3) Corsair Vengeance Performance 3 x 4 GΒ DDR3-1600 - PC3-12800 - CL9 (CMZ12GX3M3A1600C9) (178 euro )
http://www.pixmania.com.cy/cy/gr/089...1600c9).html


I really like the crucial c 300 for its sata 3 but i read that my mobo's marvel sata 3 controller doesnt support trim! Anyway i hope they'll make an update to fix the problem in the near future! So now what are ur personal choices on the above ssds and 12GB ram kits for my 350 euro budget? Dont forget to check the ssd comparison review i put in the first post!


----------



## Smety (Jan 18, 2011)

Hey pany,

I would go with the Crucial RealSSD C300 64GB because it is capable of using Sata III.

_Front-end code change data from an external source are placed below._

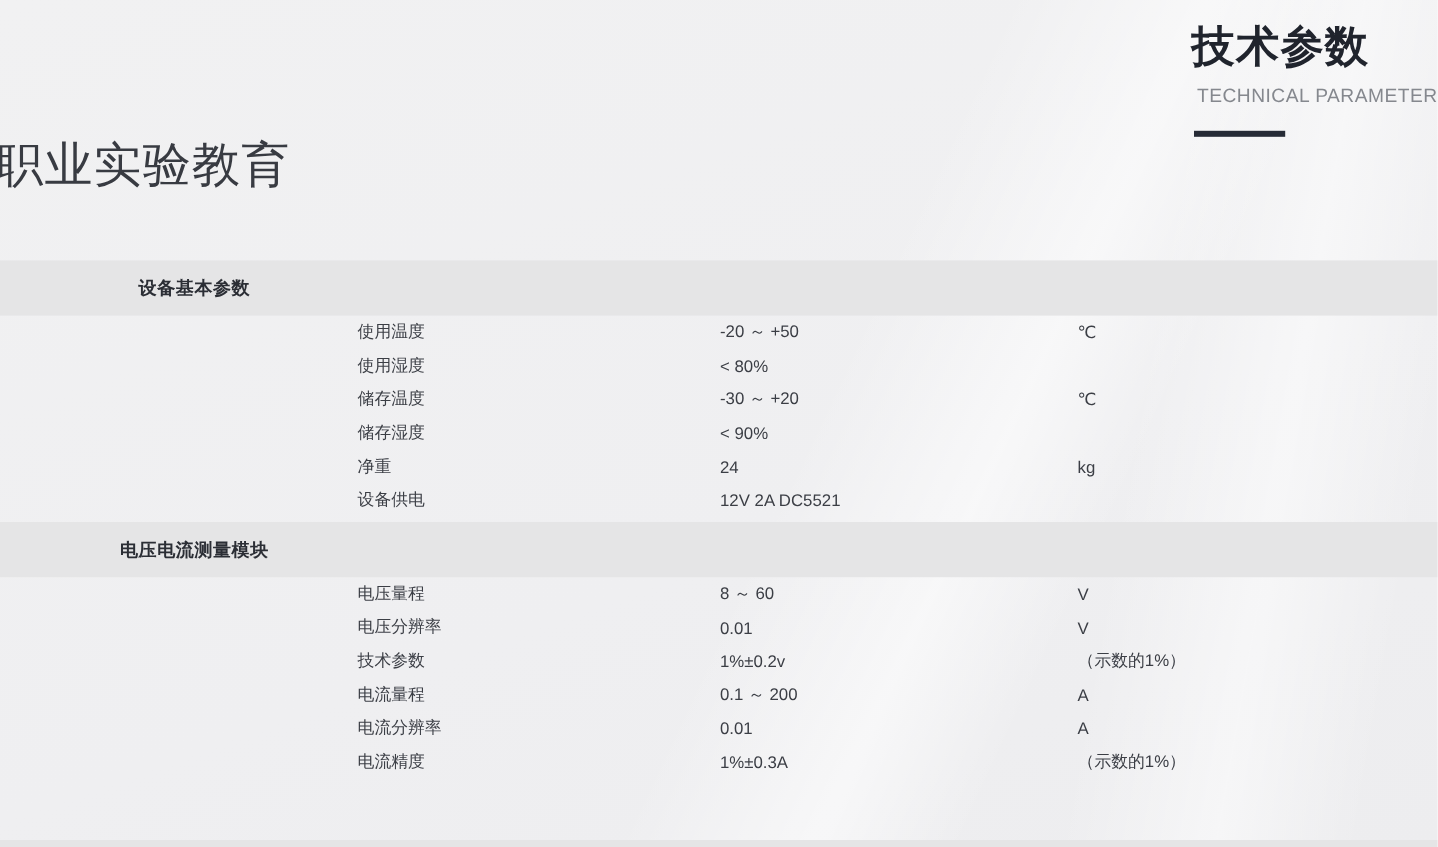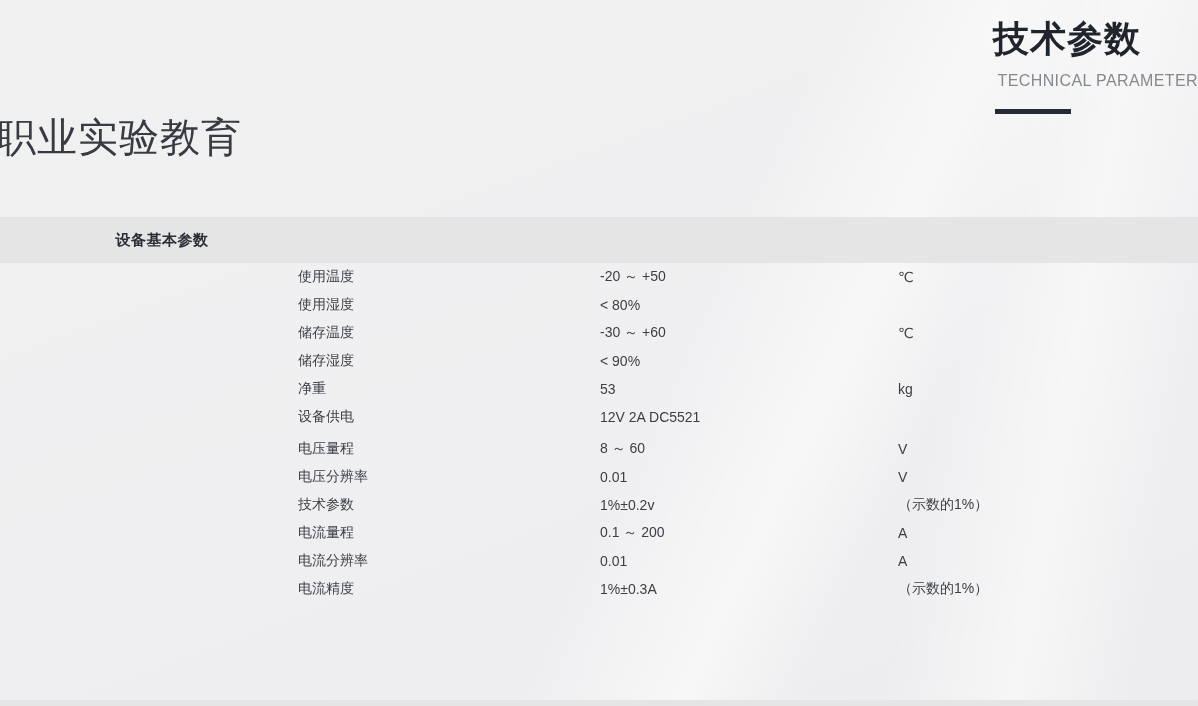"-30 ～ +60" span.cell { text: +60 -> +20 }
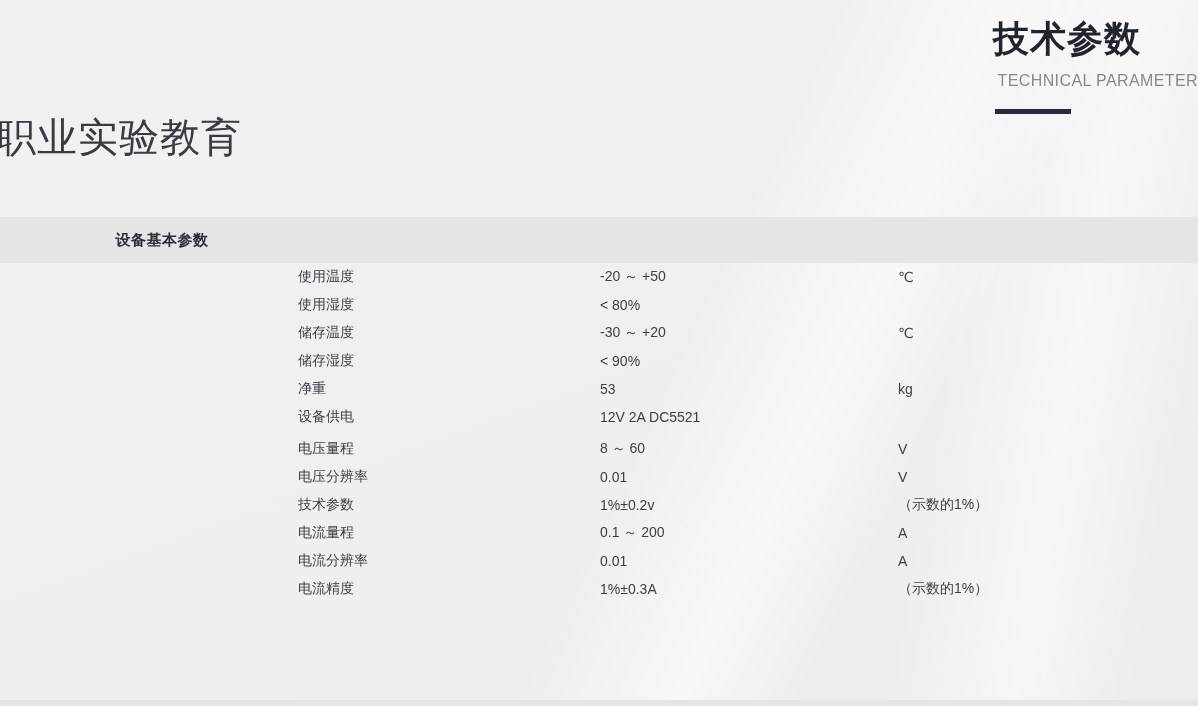"53" span.cell { text: 53 -> 24 }
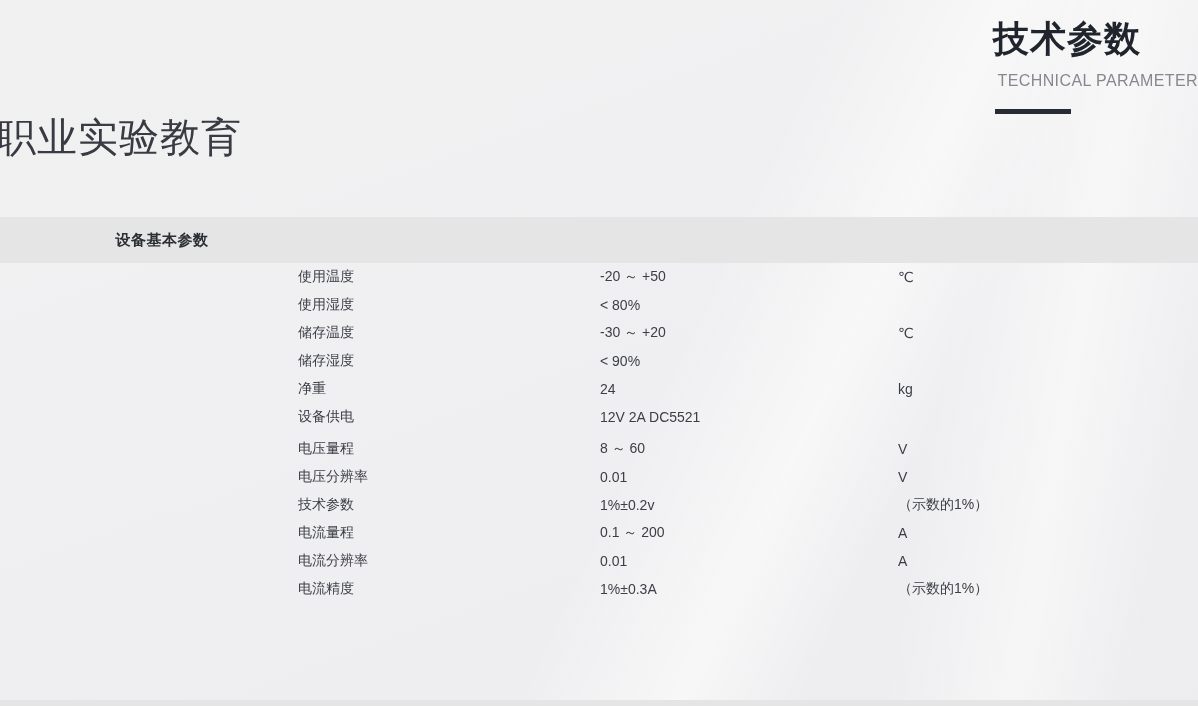"电压电流测量模块" div.section-header { html: none -> <div> <span>电压电流测量模块</span> </div> }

As for RAM, it's really personal preference, I would go with the Kingston if it was my PC


----------



## pany (Jan 18, 2011)

Hey man i appreciate your advice! I was thinking the same too but im worried about this issue! 
http://www.forums.crucial.com/t5/So...8-amp-Asus-Sabertooth-Questions-and/m-p/29928

Check this out and let me know of your thoughts! A ssd without trim or garbage collection is useless! U'll need to format every month!


----------



## HammerON (Jan 18, 2011)

I would say go for the OCZ 90GB and the Patriot ram. Just my two cents and good luck with your build
I personally feel that 6GB of ram is the most you will need for a while to come. The money you save can then be used to buy a good cooler for your CPU (which I highly suggest).


----------



## pany (Jan 18, 2011)

Since im not doing OC at the moment isnt the intel cooler provided with the processor gonna be enough to keep my temperatures low? the reason why i wanted 12GB and not 6GB its not because i need the 12GB but i dont want to overload my memory controller by adding another 3x2GB kit! I can just use a 3x4gb kit now which works better than a 2 x 3x2GB! At least thats what i ve been told


----------



## Smety (Jan 18, 2011)

pany said:


> Hey man i appreciate your advice! I was thinking the same too but im worried about this issue!
> http://www.forums.crucial.com/t5/So...8-amp-Asus-Sabertooth-Questions-and/m-p/29928
> 
> Check this out and let me know of your thoughts! A ssd without trim or garbage collection is useless! U'll need to format every month!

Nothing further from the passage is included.